> **STUDY MATERIAL**:
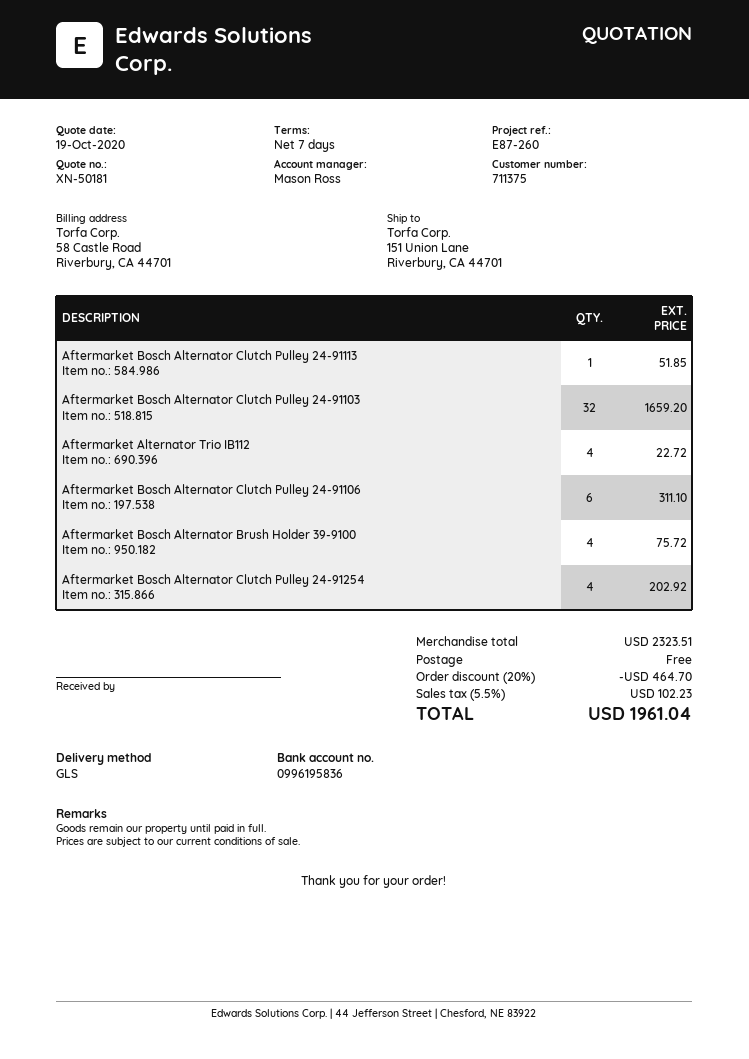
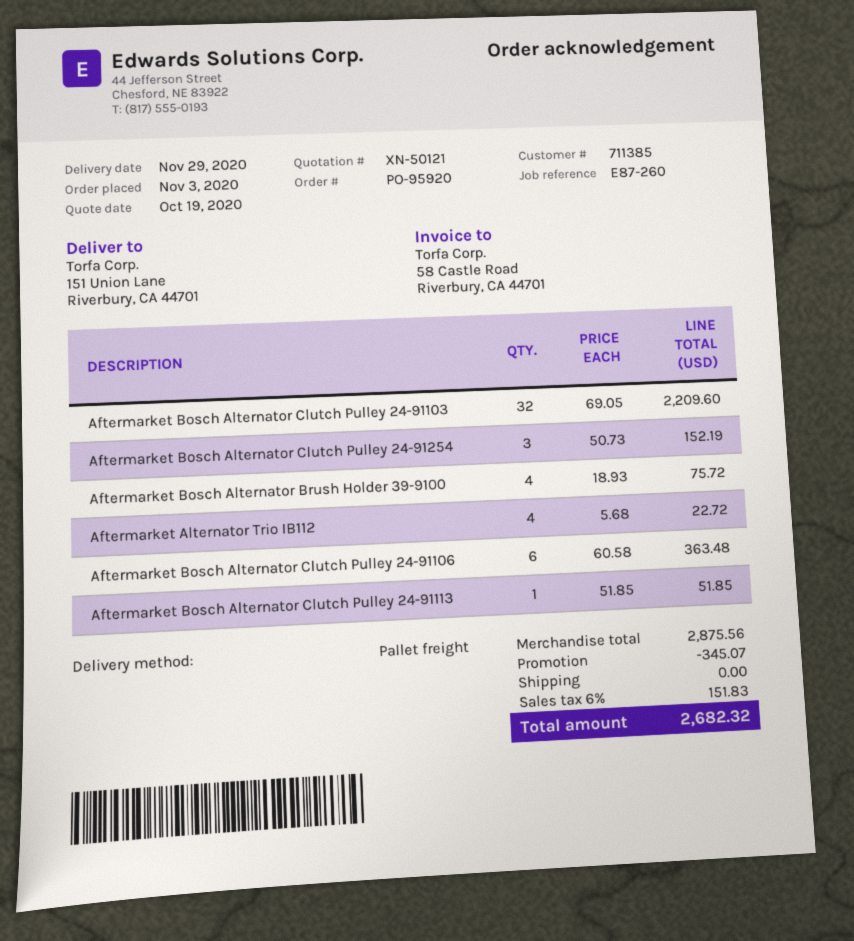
quote number: XN-50181 -> XN-50121
customer number: 711375 -> 711385
shipping method: GLS -> pallet freight
Aftermarket Bosch Alternator Clutch Pulley 24-91103: 32 for 1659.20 -> 32 for 2209.60
Aftermarket Bosch Alternator Clutch Pulley 24-91106: 6 for 311.10 -> 6 for 363.48
Aftermarket Bosch Alternator Clutch Pulley 24-91254: 4 for 202.92 -> 3 for 152.19
subtotal: 2323.51 -> 2875.56
discount: 464.70 -> 345.07
tax: 5.5% = 102.23 -> 6% = 151.83
total: 1961.04 -> 2682.32

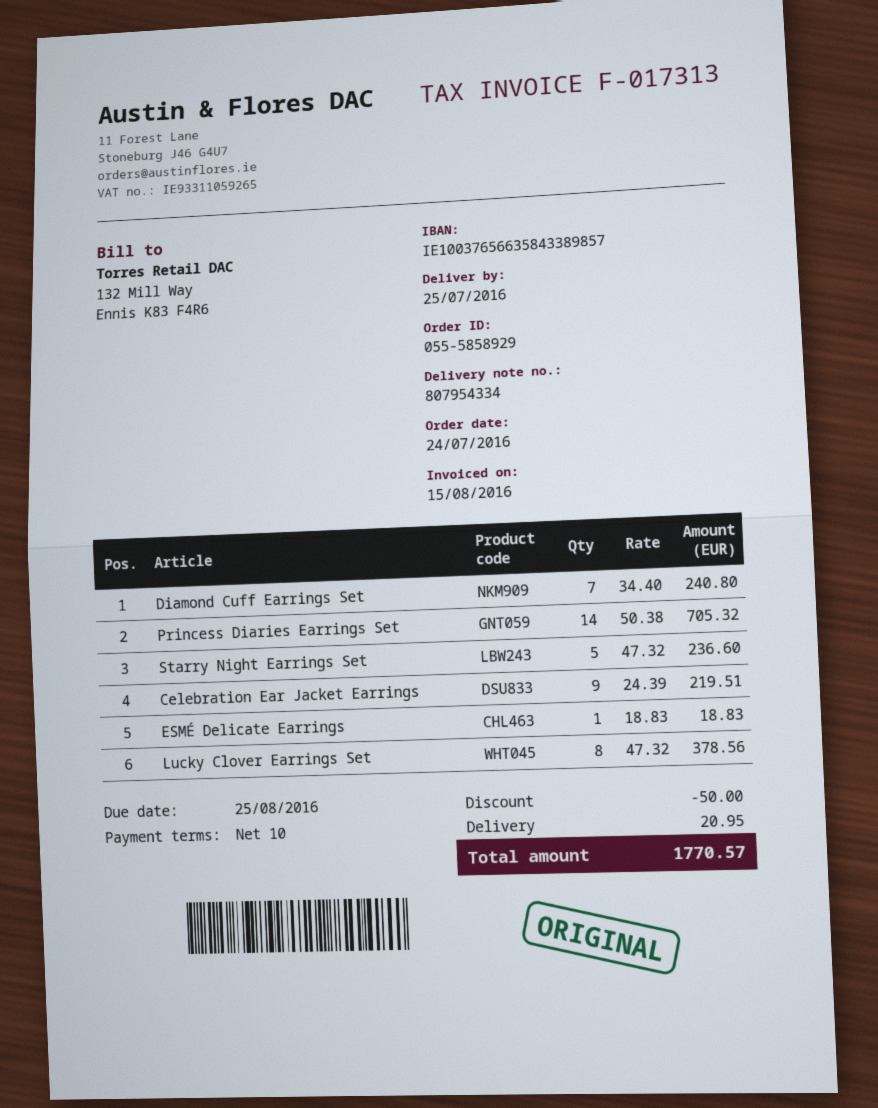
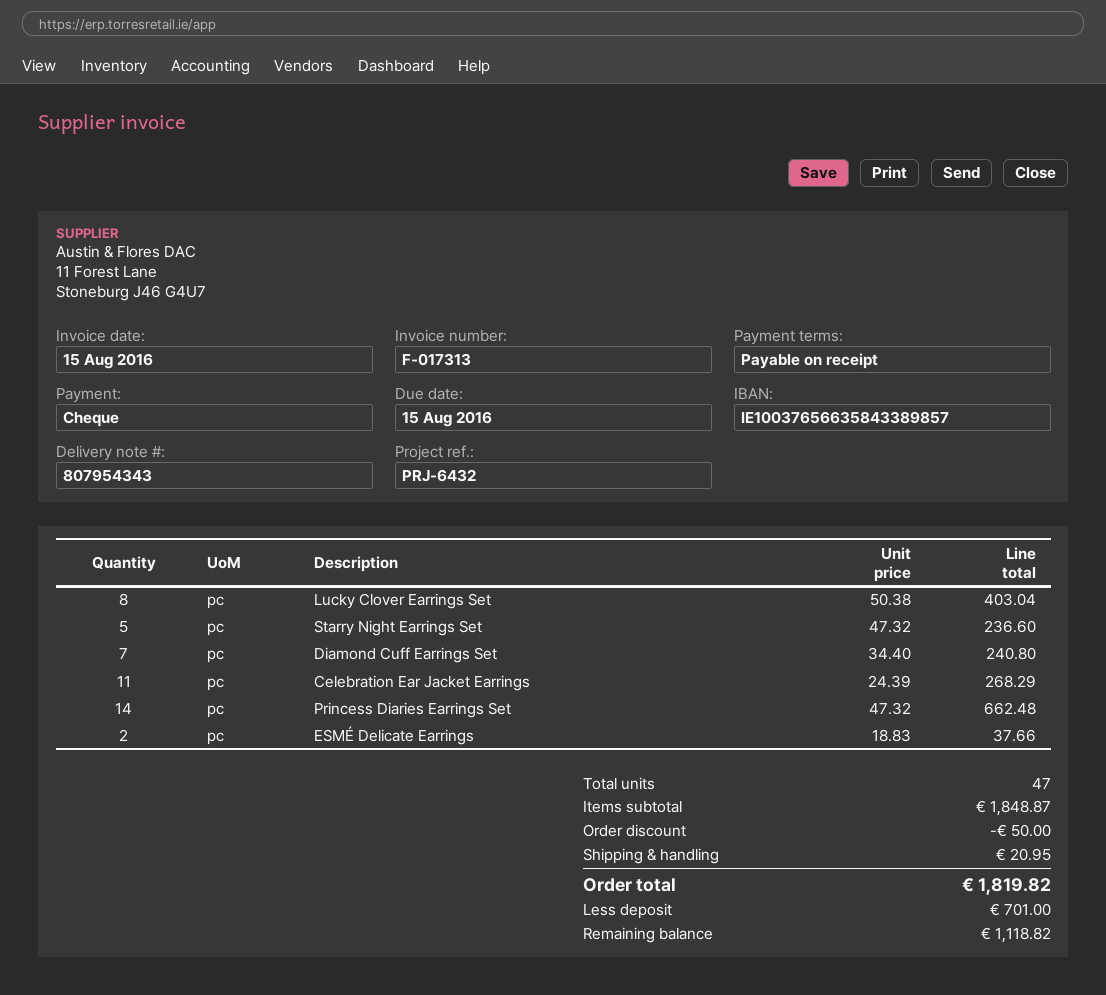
delivery note number: 807954334 -> 807954343
payment terms: 10 days -> on receipt
due date: 2016-08-25 -> 2016-08-15
Princess Diaries Earrings Set: 14 x 50.38 = 705.32 -> 14 x 47.32 = 662.48
Celebration Ear Jacket Earrings: 9 x 24.39 = 219.51 -> 11 x 24.39 = 268.29
ESMÉ Delicate Earrings: 1 x 18.83 = 18.83 -> 2 x 18.83 = 37.66
Lucky Clover Earrings Set: 8 x 47.32 = 378.56 -> 8 x 50.38 = 403.04
total: 1770.57 -> 1819.82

> **YOUR INSTRUCTIONS**: Each line from the one containing "Princess Diaries Earrings" to the final line of the entries above must be returned exactly, and no other line may appear.

> **ANSWER BOX**:
Princess Diaries Earrings Set: 14 x 50.38 = 705.32 -> 14 x 47.32 = 662.48
Celebration Ear Jacket Earrings: 9 x 24.39 = 219.51 -> 11 x 24.39 = 268.29
ESMÉ Delicate Earrings: 1 x 18.83 = 18.83 -> 2 x 18.83 = 37.66
Lucky Clover Earrings Set: 8 x 47.32 = 378.56 -> 8 x 50.38 = 403.04
total: 1770.57 -> 1819.82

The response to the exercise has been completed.